Вы чувствуете. Александр Степанович, бородач шутя расправится с вопросами. Поэтому пока трогать его не будем. Нужно продолжать и продолжать разработку. Бородач сказал, что он геолог с Тянь-Шаня, приехал на Балтику в отпуск? Пошлем в Киргизию нашим товарищам телеграмму, попросим проверить.

И во Фрунзе полетела телеграмма: "Срочно сообщите, работает ли в какой-либо из геологических партий на Тянь-Шане Виктор Леонидович Серфик, 28 лет. Если работает, то где он сейчас?"

Через сутки пришел телеграфный ответ: "Серфик Виктор Леонидович работает в 12-й геологоразведочной экспедиции. В настоящее время находится в отпуске".

21

Гроб с телом вдовы Маркевиц установили в каплице – небольшой полутемной часовенке на кладбище. В каплицу входили люди, их было немного, клали на гроб цветы, о чем-то перешептывались, стояли, поглядывая в открытую дверь каплицы, где ярко светило солнце и зеленели деревья.

Был поздний утренний час. Несколько отдыхающих из местного дома отдыха, возглавляемые энергичным молодым человеком спортивного склада, решили осмотреть это довольно старое кладбище. Энергичный молодой человек – это был лейтенант Лактионов – еще вчера во время вечерней прогулки предложил совершить сию экскурсию, которая и в самом деле оказалась интересной.
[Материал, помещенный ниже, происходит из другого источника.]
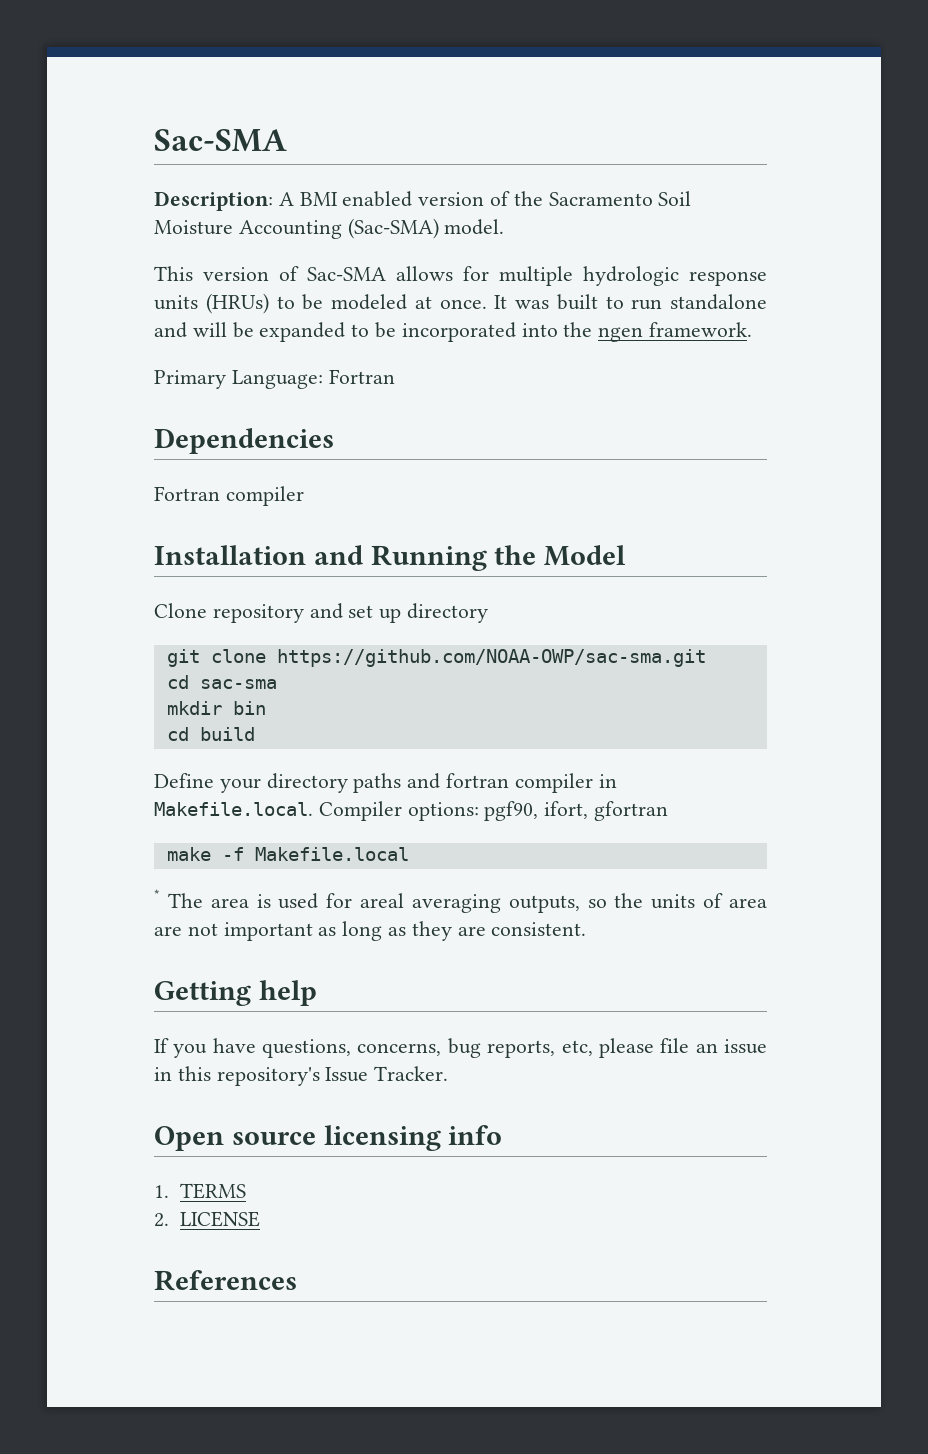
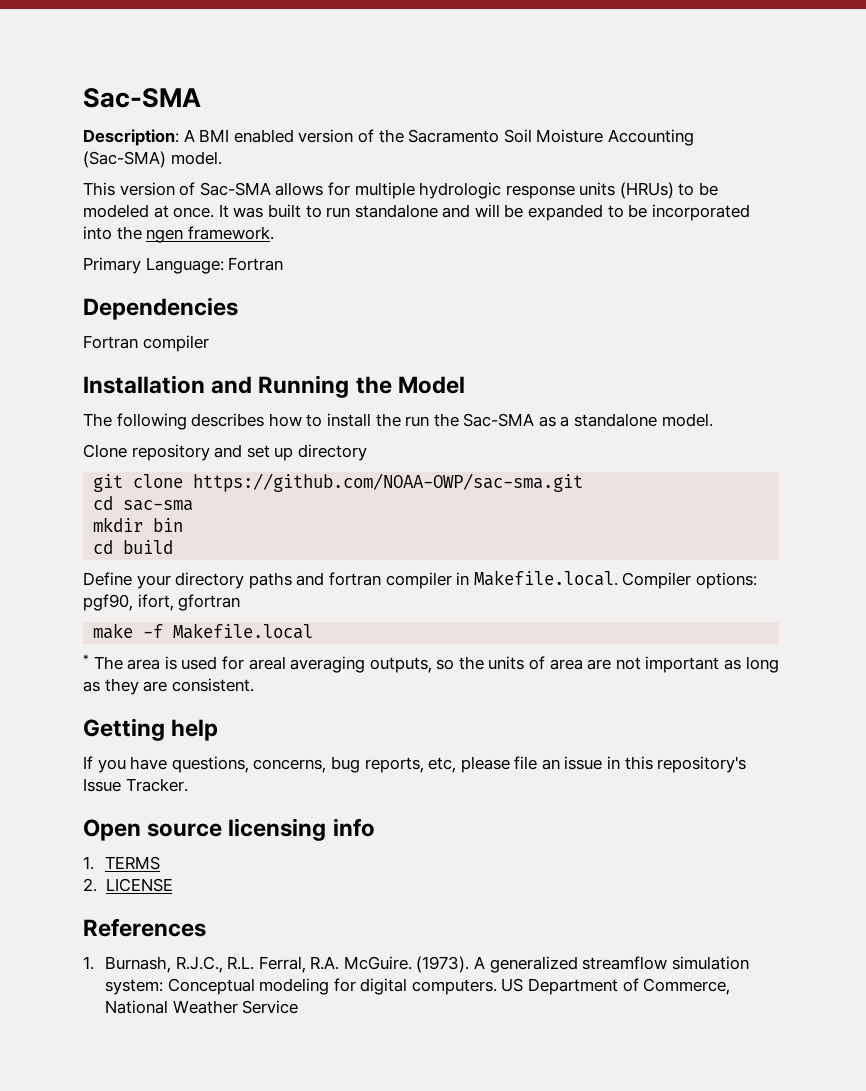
+ The following describes how to install the run the Sac-SMA as a standalone model.
+ 1. Burnash, R.J.C., R.L. Ferral, R.A. McGuire. (1973). A generalized streamflow simulation system: Conceptual modeling for digital computers. US Department of Commerce, National Weather Service

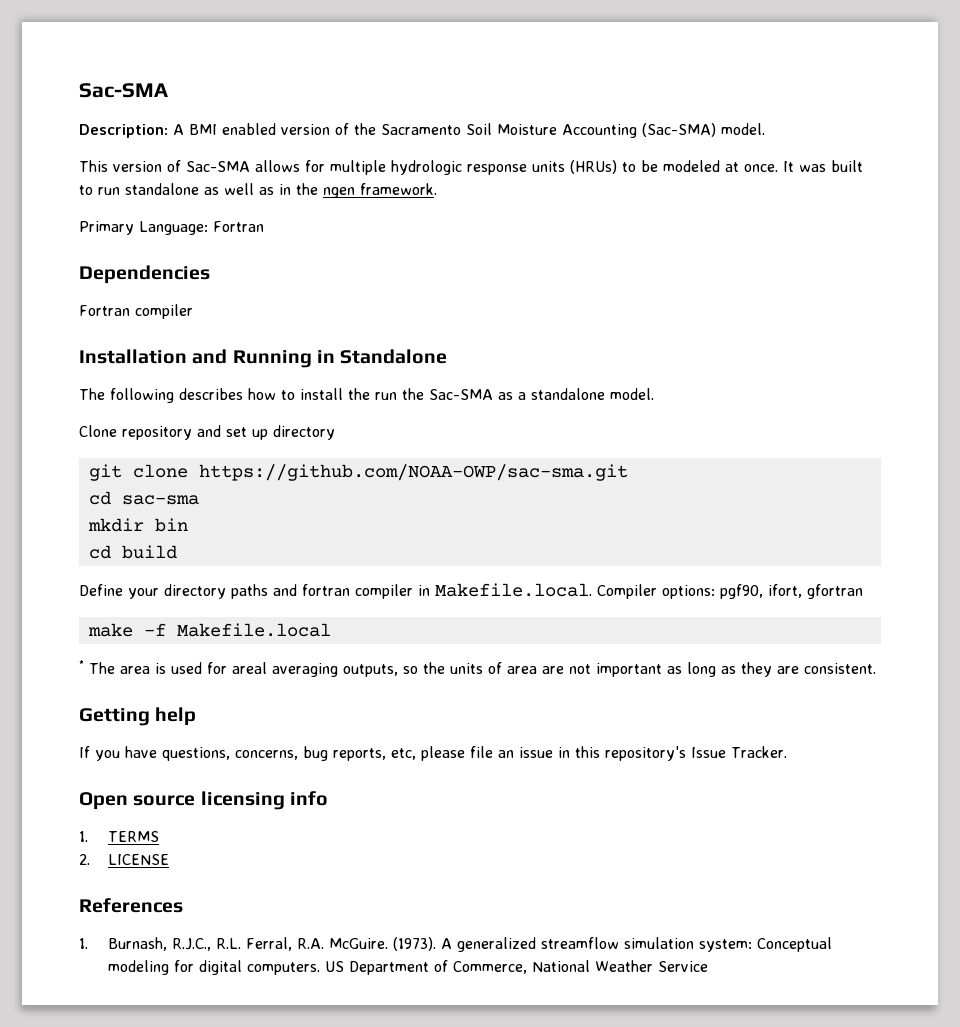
- It was built to run standalone and will be expanded to be incorporated into the ngen framework.
+ It was built to run standalone as well as in the ngen framework.
- Installation and Running the Model
+ Installation and Running in Standalone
Кладбищенские надгробия представляют собой своеобразную летопись, рассказывают об ушедших людях. На этом кладбище перед экскурсантами, переходившими от могилы к могиле, воскресали эпохи, судьбы. Надпись на одной изъеденной временем серой гранитной плите сообщала, что под ней покоится прах генерал-аншефа "из свиты его величества императора Александра I". Не думал генерал-аншеф, что рядом с ним через полвека займет место купец первой гильдии "русский человек Иван Пузырев". Прошли католическую часть кладбища и вышли к особняком находящемуся участку скромных небольших белых надгробий. Это были могилы советских воинов, освобождавших Прибалтику.

Шаг за шагом экскурсанты подошли к каплице. Вышедший навстречу немолодой мужчина довольно неопрятного вида, хотя на нем и был черный костюм с белой рубашкой и галстуком, попросил оказать содействие сраженному горем сыну: помочь донести гроб до могилы: "А то нас тут только два мужика, остальные все бабы". Мужчины-отдыхающие вошли в положение, согласились. Скоро над останками вдовы Маркевиц вырос земляной холмик. Сын покойной стал настоятельно приглашать на поминки.
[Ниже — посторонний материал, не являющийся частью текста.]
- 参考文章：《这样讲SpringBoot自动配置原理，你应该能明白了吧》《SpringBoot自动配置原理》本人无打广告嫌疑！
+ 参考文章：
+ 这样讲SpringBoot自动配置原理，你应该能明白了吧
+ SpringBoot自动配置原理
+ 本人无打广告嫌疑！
Тот, кто привел экскурсантов (то есть лейтенант Лактионов), сказал: "А почему бы и нет?" – чем сразу необычайно расположил к себе сына, который уже был слегка навеселе.
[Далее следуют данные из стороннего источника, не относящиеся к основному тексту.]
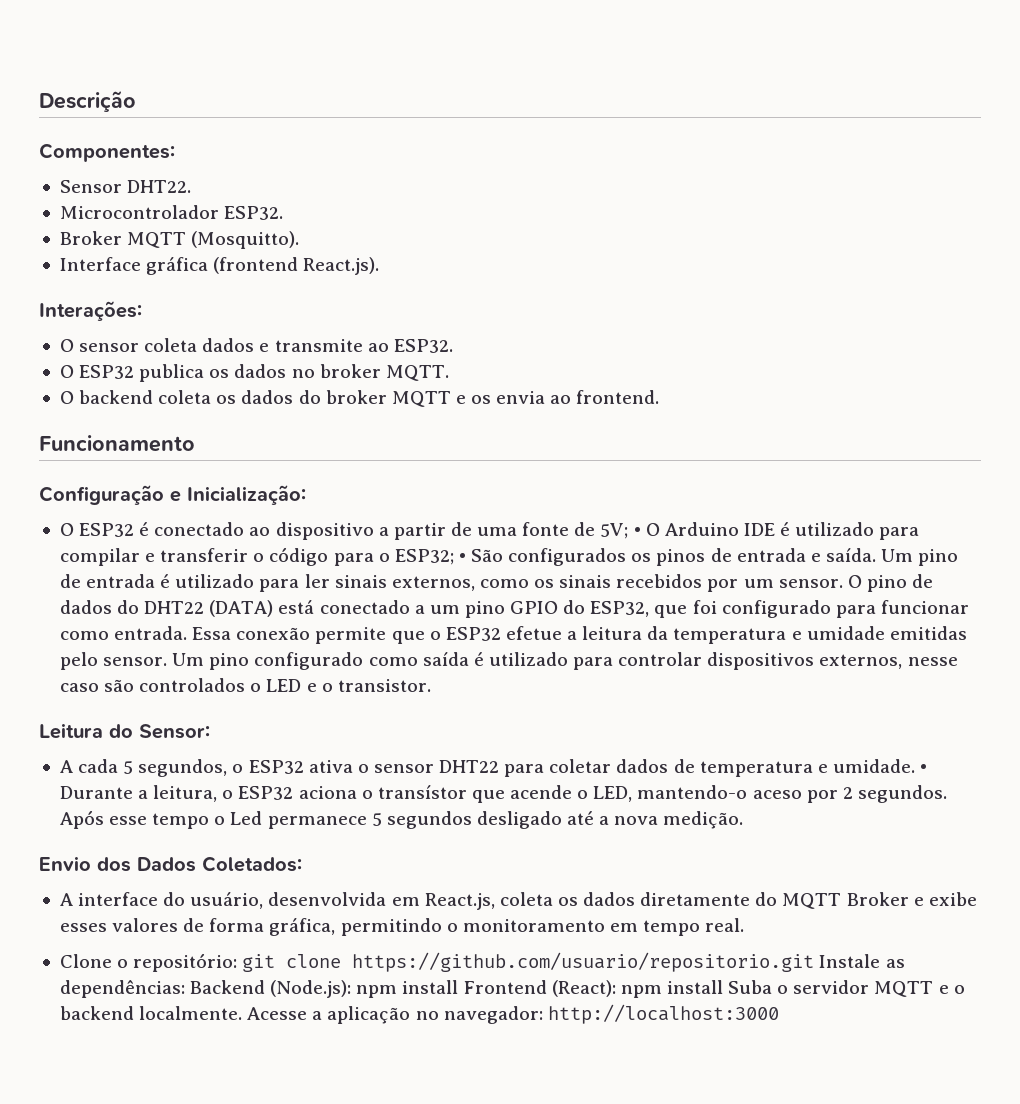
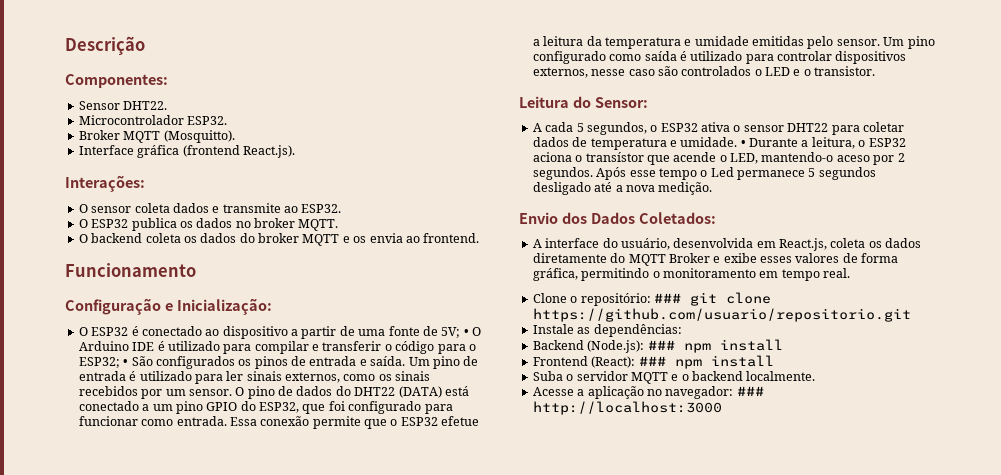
- Clone o repositório: git clone https://github.com/usuario/repositorio.git Instale as dependências: Backend (Node.js): npm install Frontend (React): npm install Suba o servidor MQTT e o backend localmente. Acesse a aplicação no navegador: http://localhost:3000
+ Clone o repositório: ### git clone https://github.com/usuario/repositorio.git
+ Instale as dependências:
+ Backend (Node.js): ### npm install
+ Frontend (React): ### npm install
+ Suba o servidor MQTT e o backend localmente.
+ Acesse a aplicação no navegador: ### http://localhost:3000

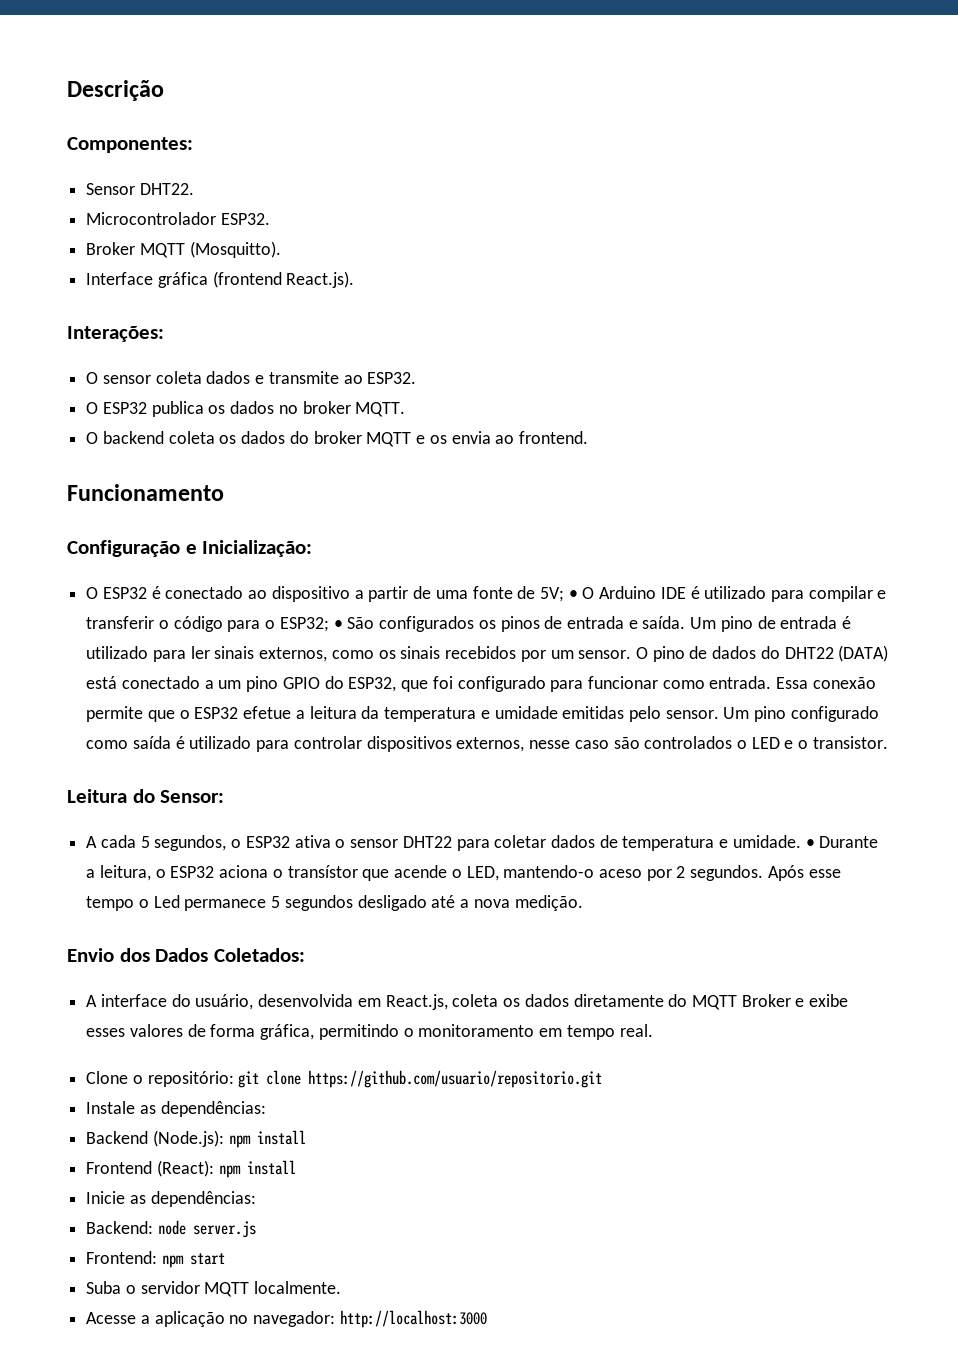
- Clone o repositório: ### git clone https://github.com/usuario/repositorio.git
+ Clone o repositório: git clone https://github.com/usuario/repositorio.git
- Backend (Node.js): ### npm install
+ Backend (Node.js): npm install
- Frontend (React): ### npm install
+ Frontend (React): npm install
+ Inicie as dependências:
+ Backend: node server.js
+ Frontend: npm start
- Suba o servidor MQTT e o backend localmente.
+ Suba o servidor MQTT localmente.
- Acesse a aplicação no navegador: ### http://localhost:3000
+ Acesse a aplicação no navegador: http://localhost:3000

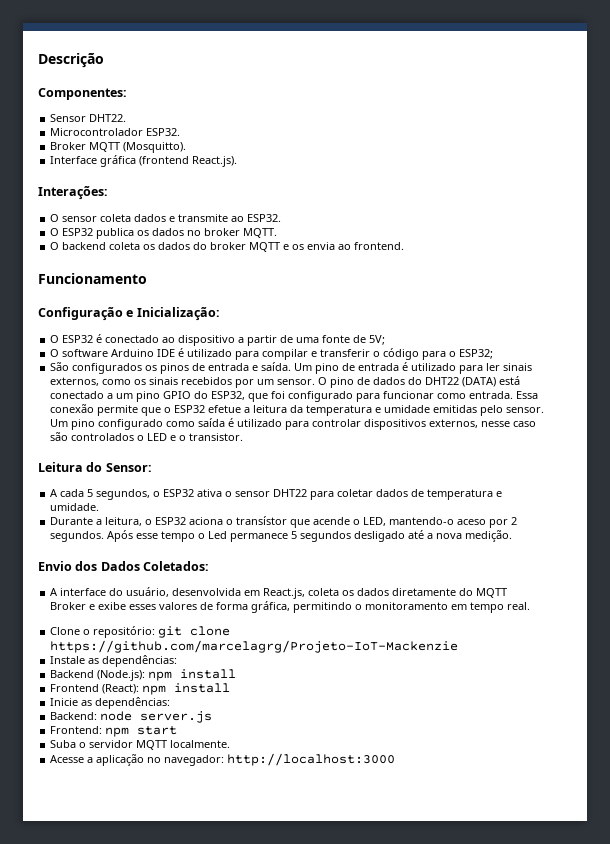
- O ESP32 é conectado ao dispositivo a partir de uma fonte de 5V; • O Arduino IDE é utilizado para compilar e transferir o código para o ESP32; • São configurados os pinos de entrada e saída.
+ O ESP32 é conectado ao dispositivo a partir de uma fonte de 5V;
+ O software Arduino IDE é utilizado para compilar e transferir o código para o ESP32;
+ São configurados os pinos de entrada e saída.
- A cada 5 segundos, o ESP32 ativa o sensor DHT22 para coletar dados de temperatura e umidade. • Durante a leitura, o ESP32 aciona o transístor que acende o LED, mantendo-o aceso por 2 segundos.
+ A cada 5 segundos, o ESP32 ativa o sensor DHT22 para coletar dados de temperatura e umidade.
+ Durante a leitura, o ESP32 aciona o transístor que acende o LED, mantendo-o aceso por 2 segundos.
- Clone o repositório: git clone https://github.com/usuario/repositorio.git
+ Clone o repositório: git clone https://github.com/marcelagrg/Projeto-IoT-Mackenzie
За столом собралось человек десять. Хозяин махнул рукой приглянувшемуся гостю.

– Садись рядом! Меня зовут Витаутас. А тебя как?

– Алексеем.

Печали за столом хватило ненадолго. Раза два гости выпили по рюмке, удерживая на лицах подобающее моменту выражение, но, захмелев, оживились, заговорили громко, перебивая друг друга. Какая-то смешливая тетя взвизгнула, кто-то опрокинул рюмку, кто-то попытался рассказать анекдот. Начался обычный застольный шум.

Витаутас на правах сраженного горем сына поначалу пытался было управлять поведением гостей, но, увидев, что это – безнадежное дело, махнул рукой и принялся потчевать своего нового приятеля. Витаутас захмелел, и Алексей попросил его рассказать, что все-таки случилось с его мамашей.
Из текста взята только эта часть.